Prof. Dr. José Maria Fernández Sousa-Faro, Chairman of PharmaMar’s Board of Directors, described the way to the EMA refusal as follows: Initially, “EMA’s rapporteur and co-rapporteur recommended the approval of plitidepsin with no outstanding issues. Then inexplicbly, the CHMP summonded an oral explanation […] in which the Swedish and Danish members attacked the recommendation of the rapporteur and co-rapporteur leading to a negative vote. In Australia, the authorities with the same Phase III study we presented to the EMA concluded that the drug was safe and there was a positive benefit for the patients.”

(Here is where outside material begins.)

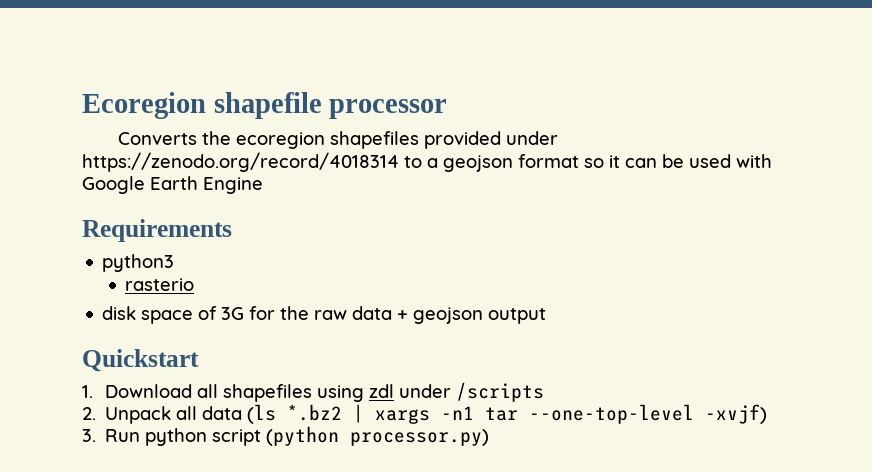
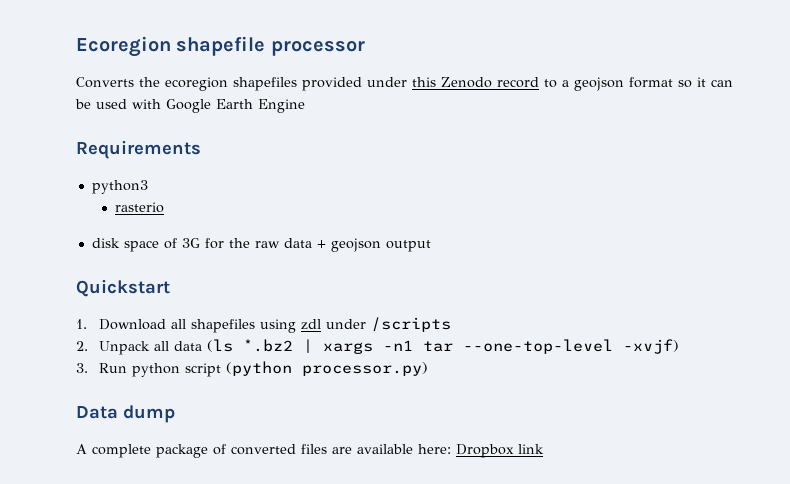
[82,152,399,172] https://zenodo.org/record/4018314 -> [412,77,539,88] this Zenodo record
(490, 437) none -> [76,405,175,423] [76,444,544,458] // Data dump // A complete package of converted files are available here: Dropbox link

After the European Court of Justice confirmed this view in 2020, the Commission reviewed the criteria for the involvement of experts in the administrative procedure for the authorisation of Aplidin and the relevant EMA rules on conflicts of interest to ensure the objective impartiality of these experts. Contrary to PharmaMar, the Commission notes that only one of the experts of the Scientific Advisory Group (SAG) involved in the Phase I tests of the competitor product Cellprotect, an autologous NK cell therapy, at the Karolinska Institutet hospital, developed by the Swedish XNK Therapeutics AB, which went bankrupt in April this year, should not have been allowed to participate in the authorisation procedure for Aplidin, according to the EMA rules in force at the time.

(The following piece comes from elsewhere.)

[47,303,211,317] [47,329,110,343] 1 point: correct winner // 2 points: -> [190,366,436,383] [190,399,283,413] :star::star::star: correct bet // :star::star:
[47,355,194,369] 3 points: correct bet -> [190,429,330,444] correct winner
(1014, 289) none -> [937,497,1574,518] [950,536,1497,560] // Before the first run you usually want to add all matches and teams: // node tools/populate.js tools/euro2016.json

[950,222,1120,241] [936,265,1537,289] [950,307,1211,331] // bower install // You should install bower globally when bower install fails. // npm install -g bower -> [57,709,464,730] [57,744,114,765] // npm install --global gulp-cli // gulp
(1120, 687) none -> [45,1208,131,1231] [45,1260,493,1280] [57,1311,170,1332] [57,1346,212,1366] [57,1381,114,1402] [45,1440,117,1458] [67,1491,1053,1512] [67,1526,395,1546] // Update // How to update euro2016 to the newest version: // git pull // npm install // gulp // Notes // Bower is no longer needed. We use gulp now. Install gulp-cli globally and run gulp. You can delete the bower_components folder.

In spring 2023, Sousa-Faro told European Biotechnology Magazine that all four members of the CHPM that bypassed the rapporteur’s and co-rapporteur’s recommendation for market approval of Aplidin, were Swedish and had training at the Karolinska Institute: Tomas Salmonson, previous Chair of the EMA’s CHMP, Filip Josephson, Chair of the Scientific Advisory Group (SAG), Jonas Bergh, SAG’s multiple myeloma expert, and Hareth Nahi, Principle Investigator or the Phase I trial on CellProtect and previous Medical Advisor of XNK Therapeutics AB.

Why Estonia and Germany appealed against the decision of the 6th Chamber of the EU Court of Justice in 2020 remains a matter of speculation. Chamber of the EU Court of Justice in 2020, even though the European Commission had decided not to do so, which could be understood as an implicit acceptance of the judgement. In 2023, the Court of Justice of the European Union set aside the General Court’s 2020 judgement and referred the case back to the General Court to rule again on the first ground for annulment raised by PharmaMar in its original action and, if it considered it necessary, to rule on the second ground for annulment,if it considers it necessary, to rule on the other grounds for invalidity of the action. That is, to rule not only on the conflict of interest and the breach of the principle of objective impartiality by the EMA, but also on the breach of the principle of sound administration, the breach of the principle of equal treatment and the incorrect analysis of the scientific evidence submitted by PharmaMar, the breach of the duty to state reasons and the breach of the rights of the defence.Should Aplidin be granted marketing authorisation, the exciting question remains as to who will have to pay what amount for the lost profit within the patent term of Aplidin.